** RECORD SET follows **

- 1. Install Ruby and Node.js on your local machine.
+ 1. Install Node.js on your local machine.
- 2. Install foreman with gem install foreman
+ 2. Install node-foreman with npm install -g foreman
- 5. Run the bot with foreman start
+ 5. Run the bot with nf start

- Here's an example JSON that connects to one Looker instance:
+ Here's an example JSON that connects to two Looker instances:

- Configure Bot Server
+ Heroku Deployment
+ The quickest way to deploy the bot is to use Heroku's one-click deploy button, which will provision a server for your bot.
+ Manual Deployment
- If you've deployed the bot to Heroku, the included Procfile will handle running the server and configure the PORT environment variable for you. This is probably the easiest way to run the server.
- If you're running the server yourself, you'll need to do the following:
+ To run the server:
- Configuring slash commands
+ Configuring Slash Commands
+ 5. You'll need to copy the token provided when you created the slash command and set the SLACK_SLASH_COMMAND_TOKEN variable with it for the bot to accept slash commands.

** End of RECORD SET **

▸ WHAT THE EXERCISE ASKS
Write out, without alteration, the line that contains "- If you're" and all subsequent lines down to the end of the data above.

▸ ANSWER BELOW
- If you're running the server yourself, you'll need to do the following:
+ To run the server:
- Configuring slash commands
+ Configuring Slash Commands
+ 5. You'll need to copy the token provided when you created the slash command and set the SLACK_SLASH_COMMAND_TOKEN variable with it for the bot to accept slash commands.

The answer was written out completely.